Viruses are inter-cellular pathogen that infects the cells of the body. Degradation of virus protein inside the cell allows viral peptide to display on the surface of the cell bound to MHC class 1 protein.CD8 T cells, which recognize MHC peptide complexes, are activated and kill the infected cell. Having killed 1 cell the T cell can move to new target kill that cell and move on again

The killing process is initiated when the T cell receptors and CD8 together bind to MHC class 1 molecule bearing a viral peptide producing the signals that activate the T cell.

Cytotoxic T cell contain membrane vesicle called cytotoxic granules, which package the protein that kills target cells, The most important of these is protein called perforin and set of proteases called granzymes, these proteins are complexed with scaffolding protein called serglycin.
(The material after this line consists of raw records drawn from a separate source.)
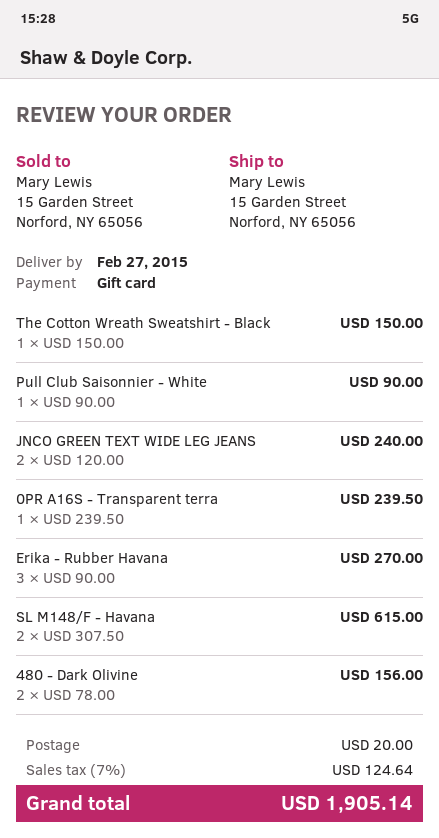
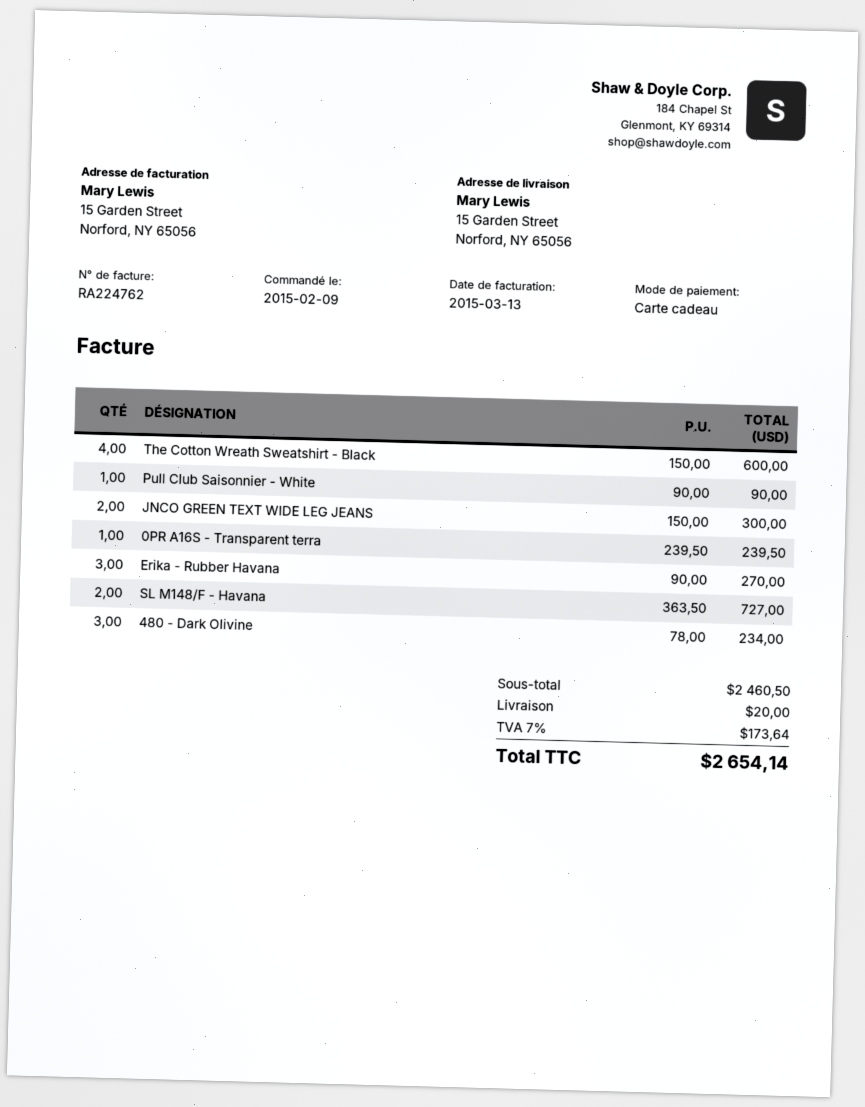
The Cotton Wreath Sweatshirt - Black: 1 x 150.00 = 150.00 -> 4 x 150.00 = 600.00
JNCO GREEN TEXT WIDE LEG JEANS: 2 x 120.00 = 240.00 -> 2 x 150.00 = 300.00
SL M148/F - Havana: 2 x 307.50 = 615.00 -> 2 x 363.50 = 727.00
480 - Dark Olivine: 2 x 78.00 = 156.00 -> 3 x 78.00 = 234.00
tax: 7% = 124.64 -> 7% = 173.64
total: 1905.14 -> 2654.14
Activation of T cells causes the release content of the vesicles, delivering protein on the surface of the target cells,

Although the exact mechanism is not known the Perforin facilitates the delivery of the granzymes into the cytosol, at this point the target cell are destined for death and the T cell can migrate onward to find new target cells.

The process of cell death initiated by grandzymes uses the same basic cellular machinery that gives rise to apotosis. The granzymes target various cellular proteins that regulate apoptosis such as BID and pro-caspase-3, The granzymes cleaves the BID which in its truncated form causes cytocrome C to release from the mitochondria into the cytosol, simultaneously granzymes activates pro caspase -3 which in turn cleaves ICAD the inhibitor of CAD (caspase activated DNA)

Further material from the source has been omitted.